Wenn ich jetzt noch länger bleibe, hab ich mich wahrscheinlich mit Allem angesteckt, was hier so gerade in diesem immer winziger werdenden Raum herumschwirrt.
Schnell raus – Schüss – und an die frische Luft, um sie zu schnappen.
Schnell noch die Sportbild holen, bevor mein Schatz sich aus den Fängen des Weißkittels befreit hat.
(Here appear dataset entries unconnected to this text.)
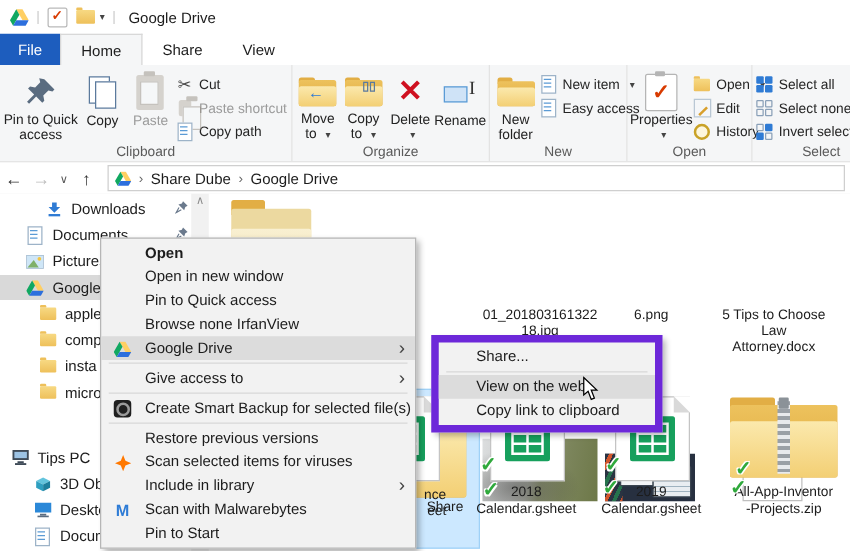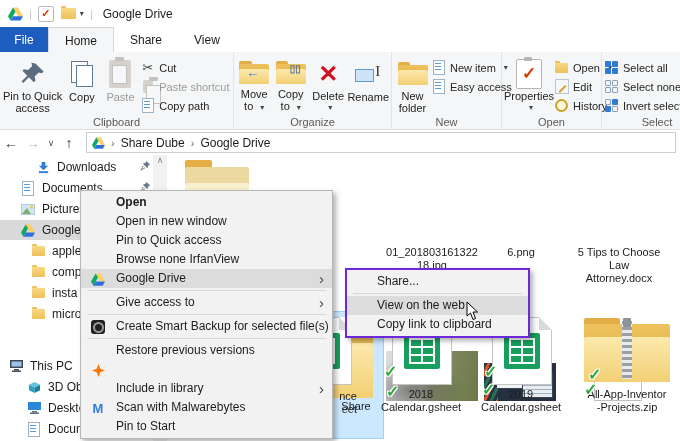"Share..." .smenu { border: 2px solid #6d28d9 -> 6px solid #6d28d9 }
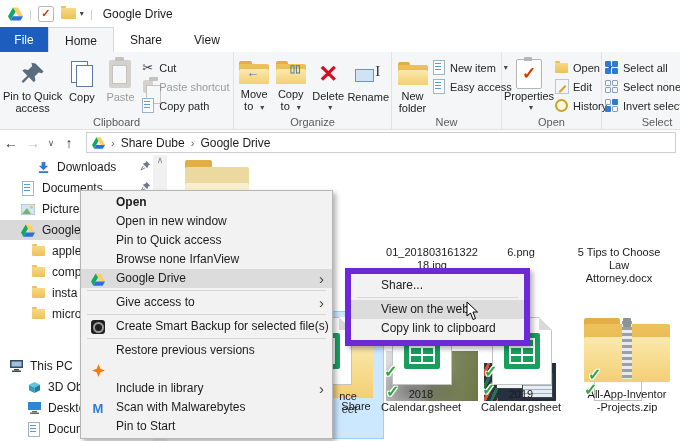"This PC" span { text: This -> Tips }
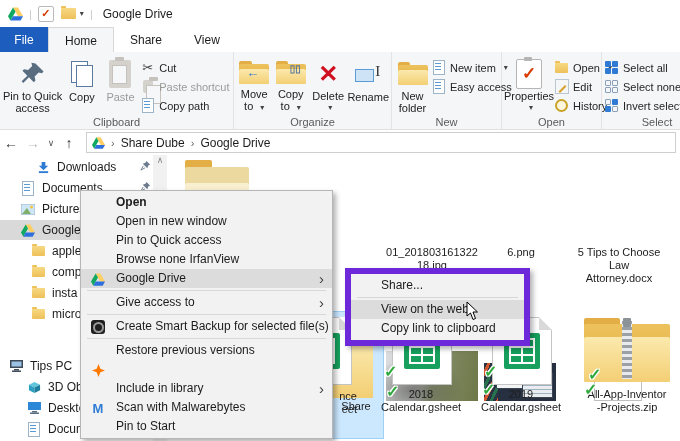"Scan selected items for viruses" span { html: none -> <span>Scan selected items for viruses</span> }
Nach einiger Zeit sehe ich mein Goldkörnchen in der Apotheke stehen.
Ich ahne nichts Gutes.
Als ich zu ihr in die Apotheke komme, beruhigt sie mich gleich und erklärt mir, daß sie nur neues Aspirin für uns kaufen will, da wir gerade mal da sind. (juhu)
Allerdings hat der Herr in Weiß ihr auch sechs Massagen verschrieben für ihre Schmerzen im Nacken.

„Dat dütt verrecks weh än geij mott oppasse, dat doar genne Schöcht van kömmt.“
(Übersetzung: “ Dat tut aber so wat von weh tuen un Du muss aufpassen, dat davon keinen Puckel von werden tut.“)

Solche Massagen, die Frauen veranlassen, wie Katzen zu schnurren, ohne gleich einen Buckel zu machen, müssen vom Fachmann oder einer Fachfrau durchgeführt werden.
Da kommen sie dann immer freudestrahlend nach Hause und haben keine Schmerzen mehr.